» **REQUIRED WORK**:
Write out exactly, and only, the lines below from the line with "[690,135,864,153] ( outbound" through the line with "(403, 128) none"; pictures do not belong in the copy.

» **ENTRIES PROVIDED**:
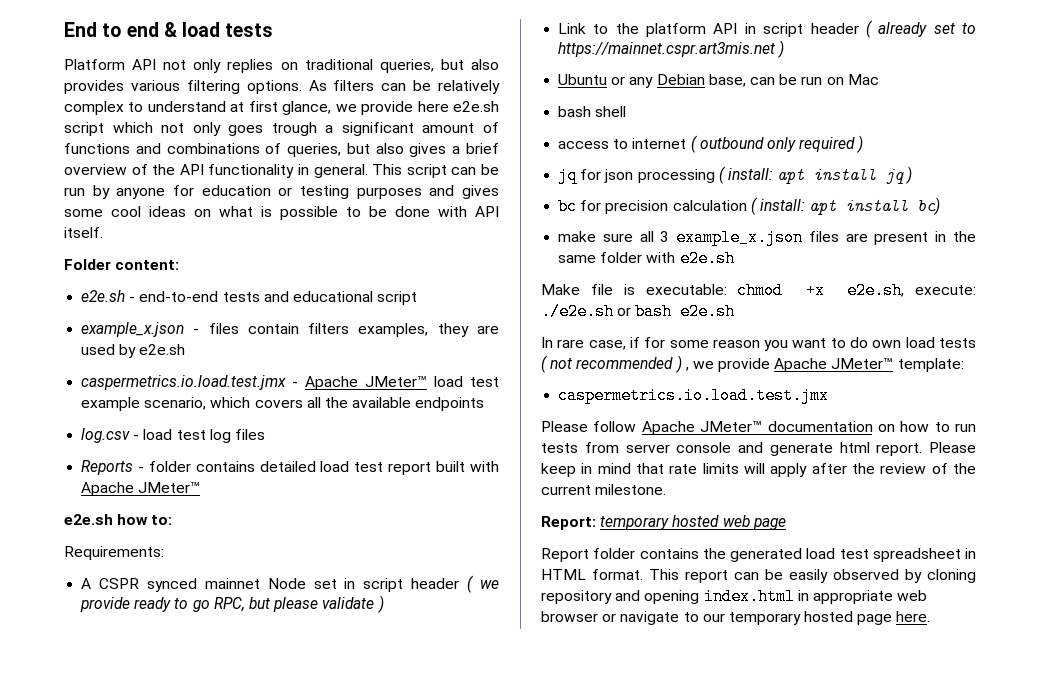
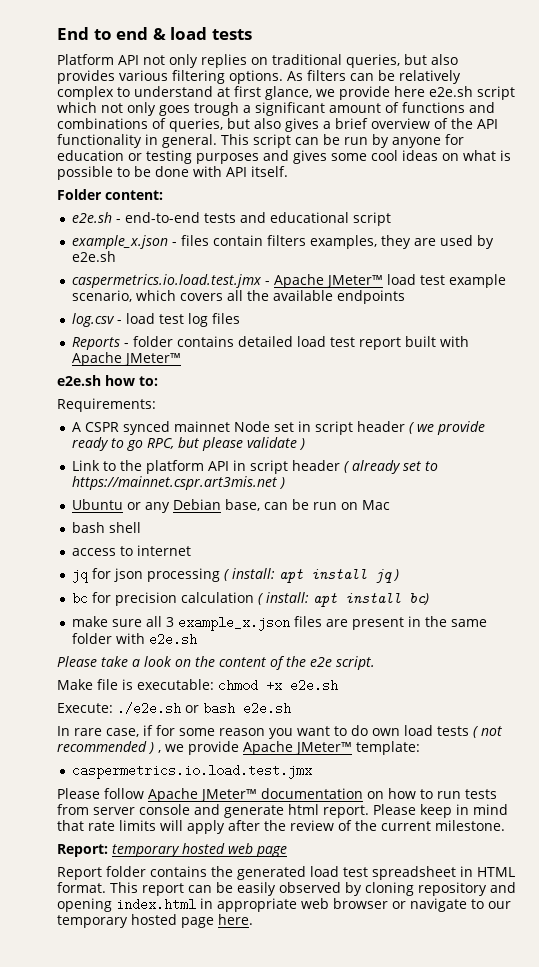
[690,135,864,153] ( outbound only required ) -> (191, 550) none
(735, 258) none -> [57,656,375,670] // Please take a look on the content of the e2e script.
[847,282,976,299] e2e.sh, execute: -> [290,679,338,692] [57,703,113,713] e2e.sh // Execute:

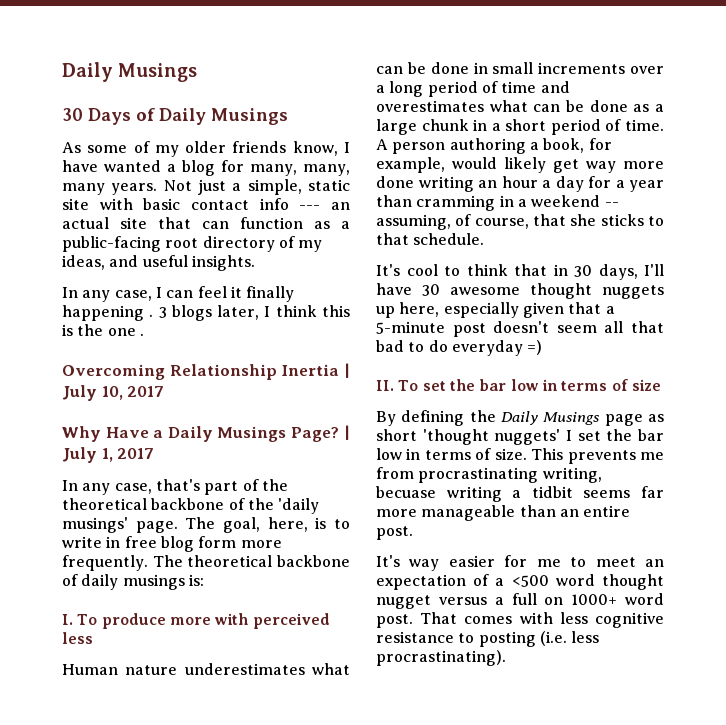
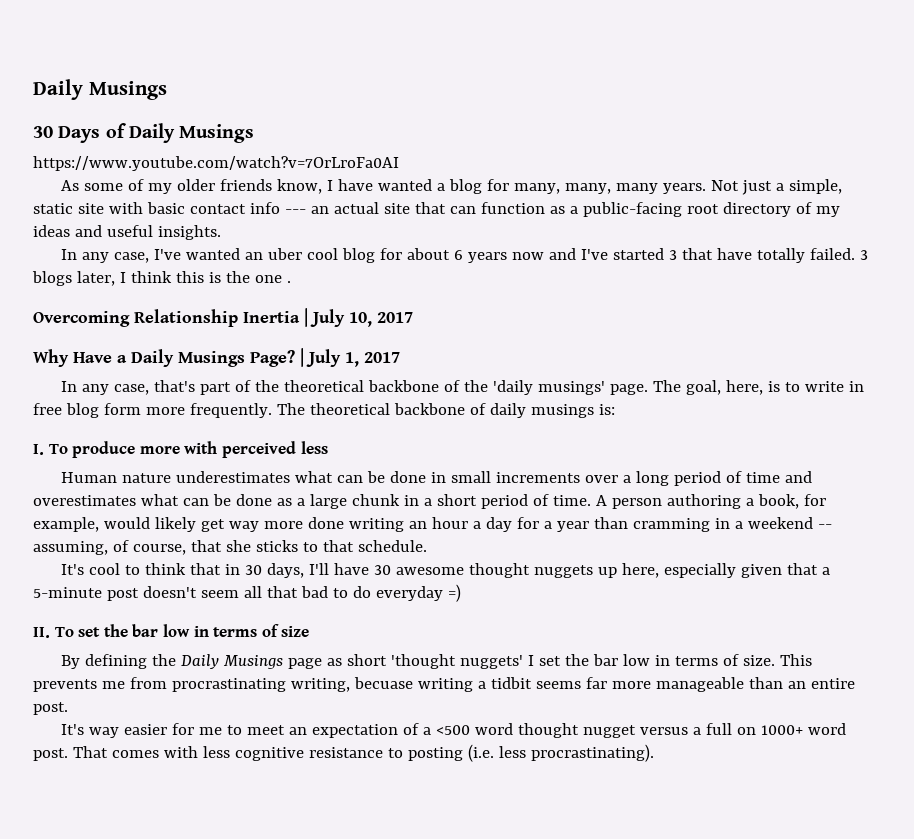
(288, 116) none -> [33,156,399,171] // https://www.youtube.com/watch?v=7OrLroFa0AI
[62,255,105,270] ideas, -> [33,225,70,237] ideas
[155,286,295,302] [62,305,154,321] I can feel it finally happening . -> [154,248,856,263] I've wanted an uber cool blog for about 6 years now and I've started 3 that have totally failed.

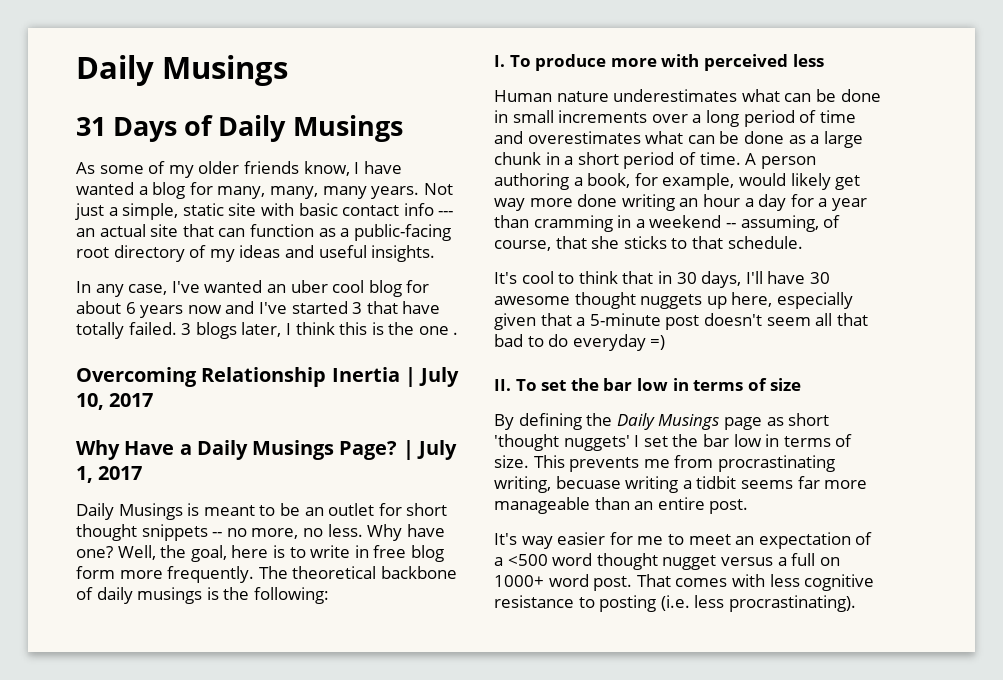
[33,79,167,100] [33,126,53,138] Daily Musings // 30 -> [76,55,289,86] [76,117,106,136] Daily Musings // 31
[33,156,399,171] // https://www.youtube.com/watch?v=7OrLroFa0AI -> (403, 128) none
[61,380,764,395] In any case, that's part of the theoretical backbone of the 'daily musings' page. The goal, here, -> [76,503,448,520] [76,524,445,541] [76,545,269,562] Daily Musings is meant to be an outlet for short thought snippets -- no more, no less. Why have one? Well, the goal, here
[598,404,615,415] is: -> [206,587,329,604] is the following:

--

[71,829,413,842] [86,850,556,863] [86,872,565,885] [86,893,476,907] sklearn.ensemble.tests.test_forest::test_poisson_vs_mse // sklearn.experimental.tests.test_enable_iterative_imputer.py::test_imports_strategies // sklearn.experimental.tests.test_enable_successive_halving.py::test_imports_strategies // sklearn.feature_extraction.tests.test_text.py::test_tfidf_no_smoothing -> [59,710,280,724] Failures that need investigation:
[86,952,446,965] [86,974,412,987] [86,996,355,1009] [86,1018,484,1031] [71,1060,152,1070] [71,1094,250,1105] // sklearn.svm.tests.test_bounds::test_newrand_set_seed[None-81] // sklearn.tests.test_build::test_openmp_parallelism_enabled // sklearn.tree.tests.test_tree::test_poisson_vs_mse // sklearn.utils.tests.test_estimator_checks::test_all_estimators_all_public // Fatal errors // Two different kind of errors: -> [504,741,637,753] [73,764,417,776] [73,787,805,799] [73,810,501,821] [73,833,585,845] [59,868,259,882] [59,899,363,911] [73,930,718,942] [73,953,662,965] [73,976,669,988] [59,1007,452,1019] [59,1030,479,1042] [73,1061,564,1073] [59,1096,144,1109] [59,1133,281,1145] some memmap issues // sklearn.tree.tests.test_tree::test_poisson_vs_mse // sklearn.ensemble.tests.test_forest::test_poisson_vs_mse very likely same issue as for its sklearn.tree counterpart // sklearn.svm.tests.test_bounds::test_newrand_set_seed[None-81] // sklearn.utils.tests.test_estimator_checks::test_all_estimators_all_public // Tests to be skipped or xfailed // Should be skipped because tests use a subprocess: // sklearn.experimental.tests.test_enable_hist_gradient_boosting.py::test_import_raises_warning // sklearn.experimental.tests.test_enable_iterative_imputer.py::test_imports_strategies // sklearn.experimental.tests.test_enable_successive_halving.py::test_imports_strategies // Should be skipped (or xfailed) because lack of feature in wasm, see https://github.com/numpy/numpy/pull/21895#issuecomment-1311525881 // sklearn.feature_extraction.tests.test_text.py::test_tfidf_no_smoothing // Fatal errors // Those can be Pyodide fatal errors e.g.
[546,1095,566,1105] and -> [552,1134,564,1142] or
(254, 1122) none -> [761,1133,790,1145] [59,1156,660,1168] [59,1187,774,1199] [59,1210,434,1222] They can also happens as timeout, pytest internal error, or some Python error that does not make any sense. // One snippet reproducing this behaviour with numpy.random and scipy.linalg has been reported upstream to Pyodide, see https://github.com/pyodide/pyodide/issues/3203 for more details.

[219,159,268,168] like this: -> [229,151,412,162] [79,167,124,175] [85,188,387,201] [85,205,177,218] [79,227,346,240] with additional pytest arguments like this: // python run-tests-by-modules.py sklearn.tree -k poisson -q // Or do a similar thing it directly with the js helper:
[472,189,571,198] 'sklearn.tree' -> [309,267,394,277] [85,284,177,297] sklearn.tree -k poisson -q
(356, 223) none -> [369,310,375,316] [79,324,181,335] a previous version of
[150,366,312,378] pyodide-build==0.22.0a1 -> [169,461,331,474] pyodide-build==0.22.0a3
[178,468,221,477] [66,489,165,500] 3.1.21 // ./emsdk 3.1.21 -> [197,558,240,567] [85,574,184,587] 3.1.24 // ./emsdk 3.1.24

» **EXERCISE RESPONSE**:
[690,135,864,153] ( outbound only required ) -> (191, 550) none
(735, 258) none -> [57,656,375,670] // Please take a look on the content of the e2e script.
[847,282,976,299] e2e.sh, execute: -> [290,679,338,692] [57,703,113,713] e2e.sh // Execute:

(288, 116) none -> [33,156,399,171] // https://www.youtube.com/watch?v=7OrLroFa0AI
[62,255,105,270] ideas, -> [33,225,70,237] ideas
[155,286,295,302] [62,305,154,321] I can feel it finally happening . -> [154,248,856,263] I've wanted an uber cool blog for about 6 years now and I've started 3 that have totally failed.

[33,79,167,100] [33,126,53,138] Daily Musings // 30 -> [76,55,289,86] [76,117,106,136] Daily Musings // 31
[33,156,399,171] // https://www.youtube.com/watch?v=7OrLroFa0AI -> (403, 128) none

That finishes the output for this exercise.